Have been improving their operations and have been making asset sales, which is what the market wants to see. Payout ratio is getting a little bit better. For the risks, he thinks there are better names such as Long Run Energy (LRE-T) which probably has much better upside. He is optimistic as they have executed on their turnaround, but there are better opportunities elsewhere.
This is suffering like other companies in this space, by trying to do too many things at once, such as paying a big yield, grow really fast and trying to please both sides. This company can get out of this, but it is going to be a long turnaround. There are better places, but if you own the stock, there are better days ahead for the company.

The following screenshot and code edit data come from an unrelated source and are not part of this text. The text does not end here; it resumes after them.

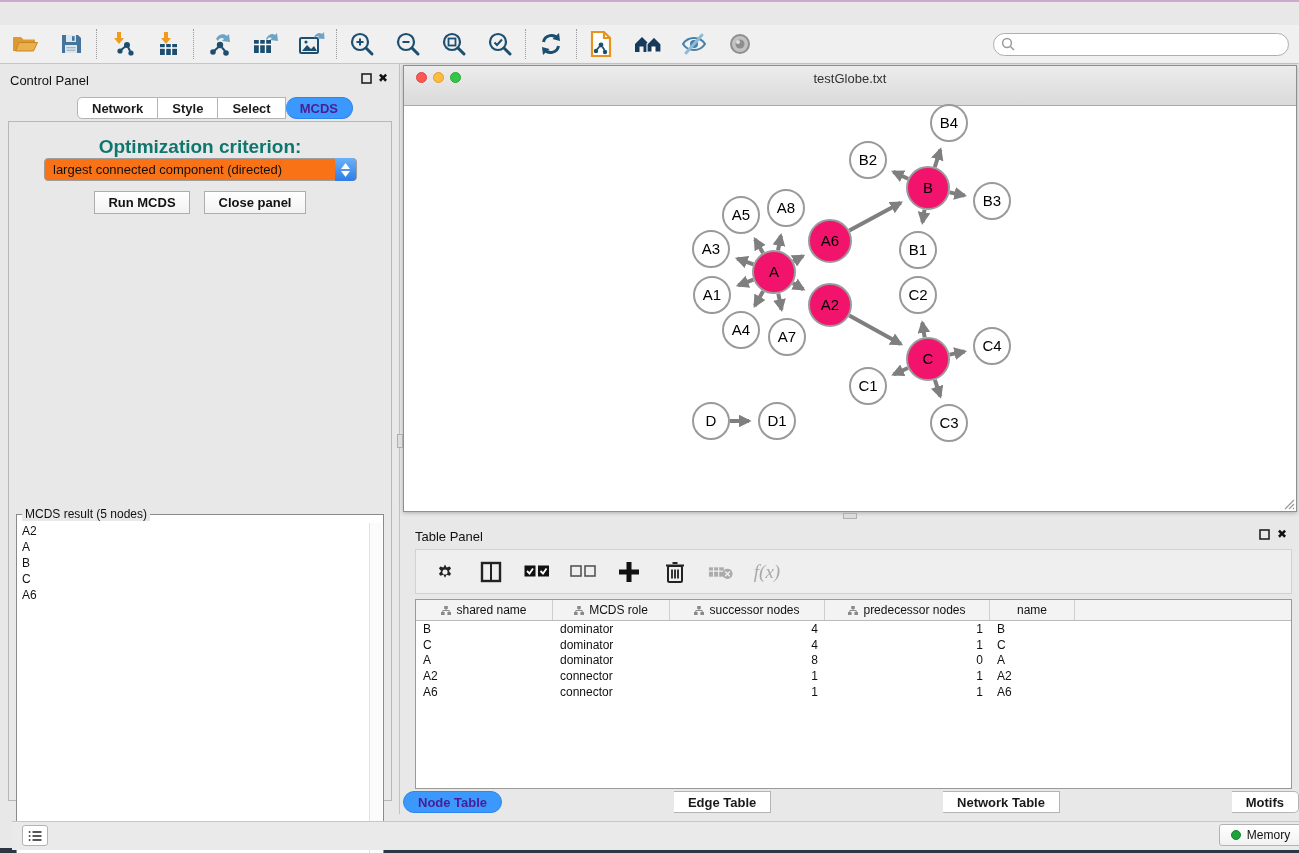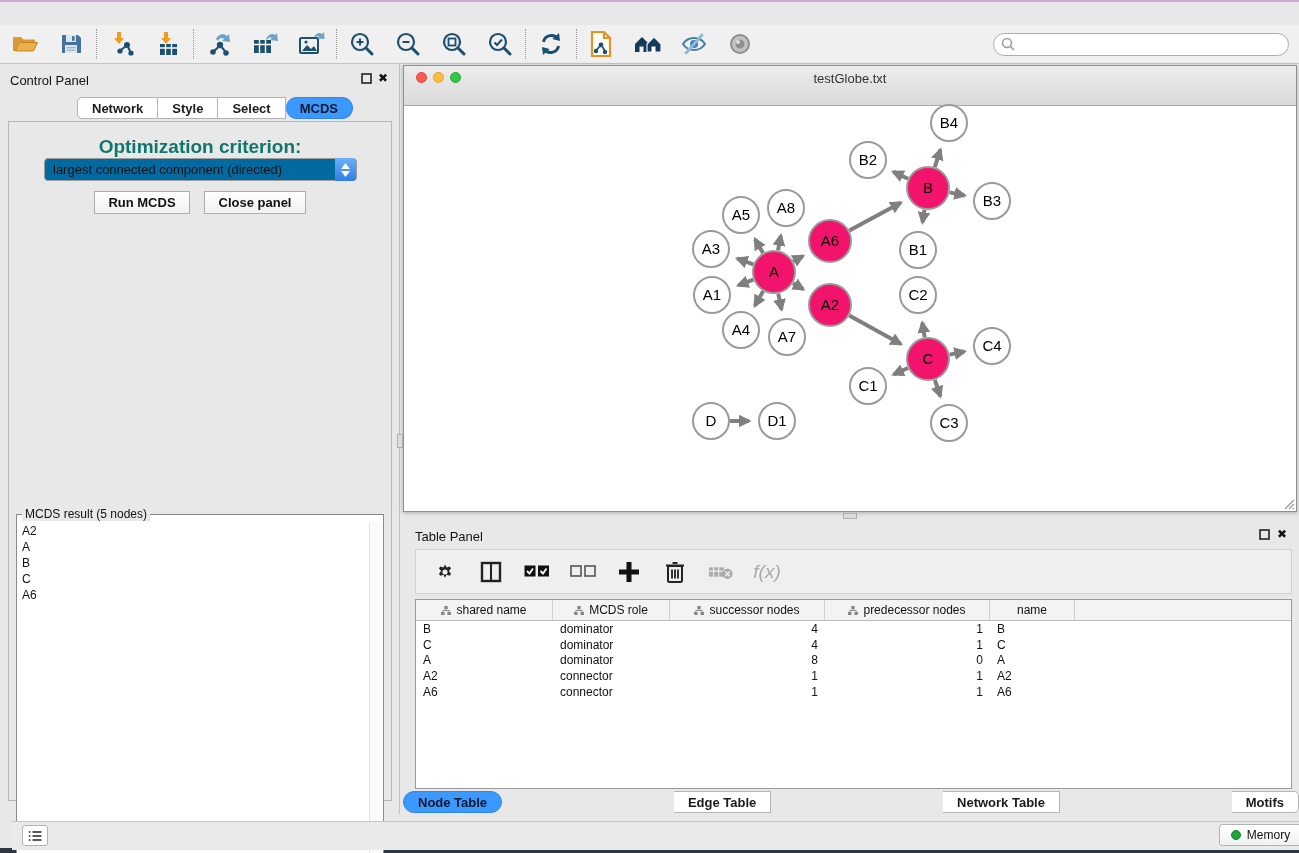"MCDS" .tab.active { color: #0f172a -> #4c1d95 }
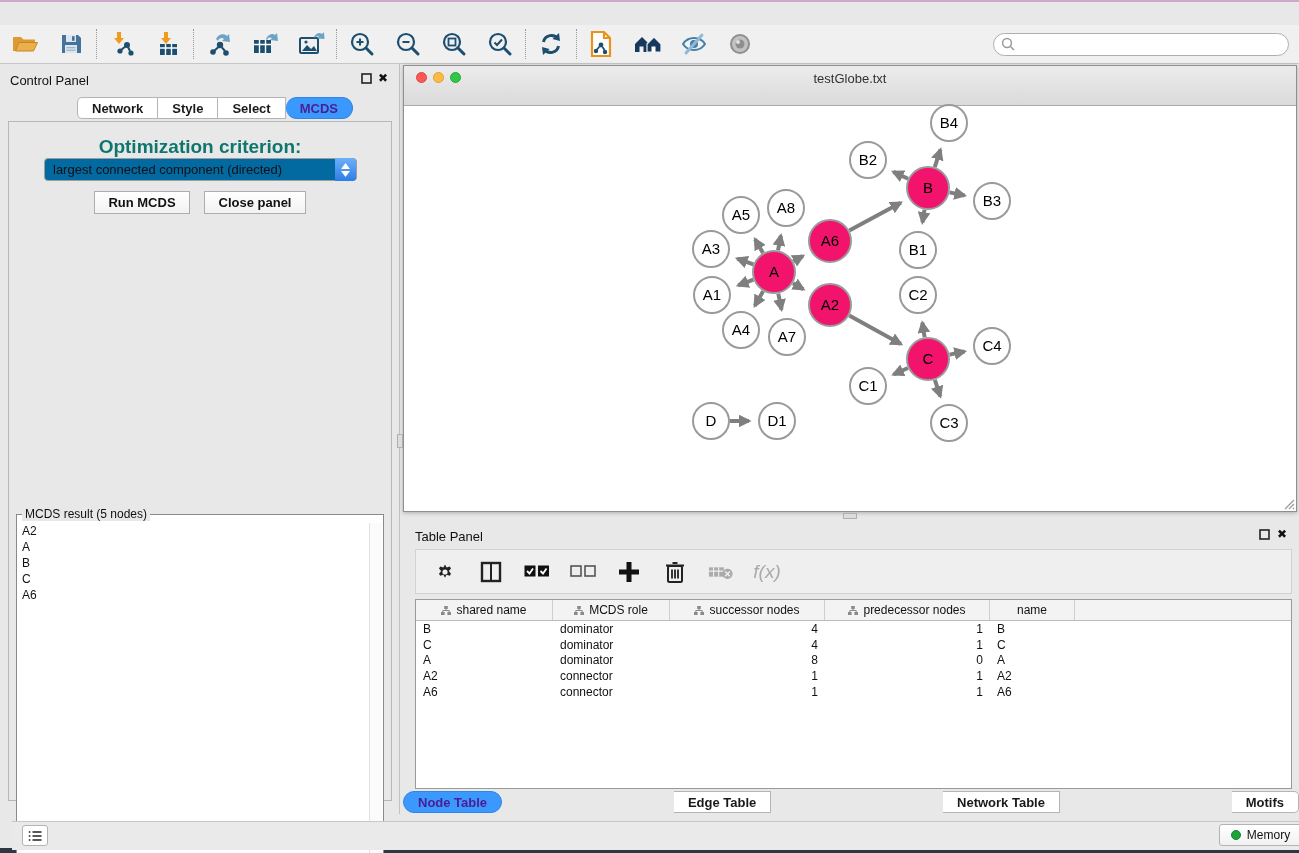"largest connected component (directed)" .select { background: #0369a1 -> #f97316 }
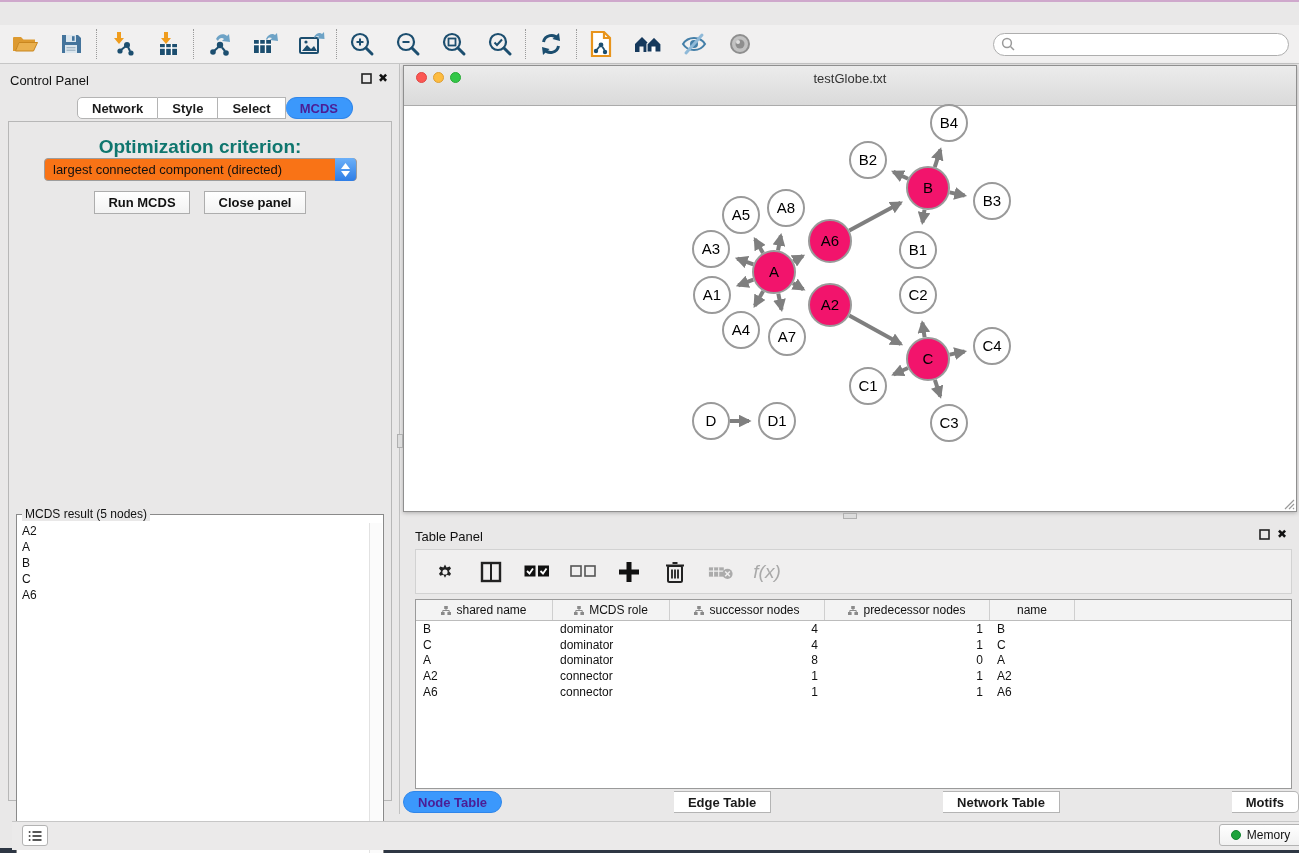"f(x)" .fx { font-family: Liberation Sans, sans-serif -> Liberation Serif, serif }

Not on the top of his most favourite list, principally because of the financial leverage that exists. When you look at the “all in payout ratio” that includes the dividend plus the capital spending program, it looks like they are spending about 120% of cash flow, which is not too uncommon in the industry, but they have $2.6-$2.7 billion in debt. Yield may be slightly seductive at 8% but there are better alternatives.
Announced plans to improve their balance sheet via some asset sales and a dividend cut. If successful, what do you think of their potential as a takeout target, and where do you see the price in a year? Doesn’t think a takeout would work as they are saddled with too much debt. At this price, he is kicking the tires on it. This will be a tax loss selling candidate putting the share price under pressure, but it could pop in January-February when the tax loss sellers are done. Not unreasonable to see the stock back at $7.50.
They have had flat revenues for 4 or 5 years now. There is not a big growth profile to the company. With energy prices as they are, they should tend to do very poorly. You are going to see way more volatility over the next year. The trends aren’t good here. This stock is getting very, very oversold and so you could nibble at it, but it will come with lots of volatility.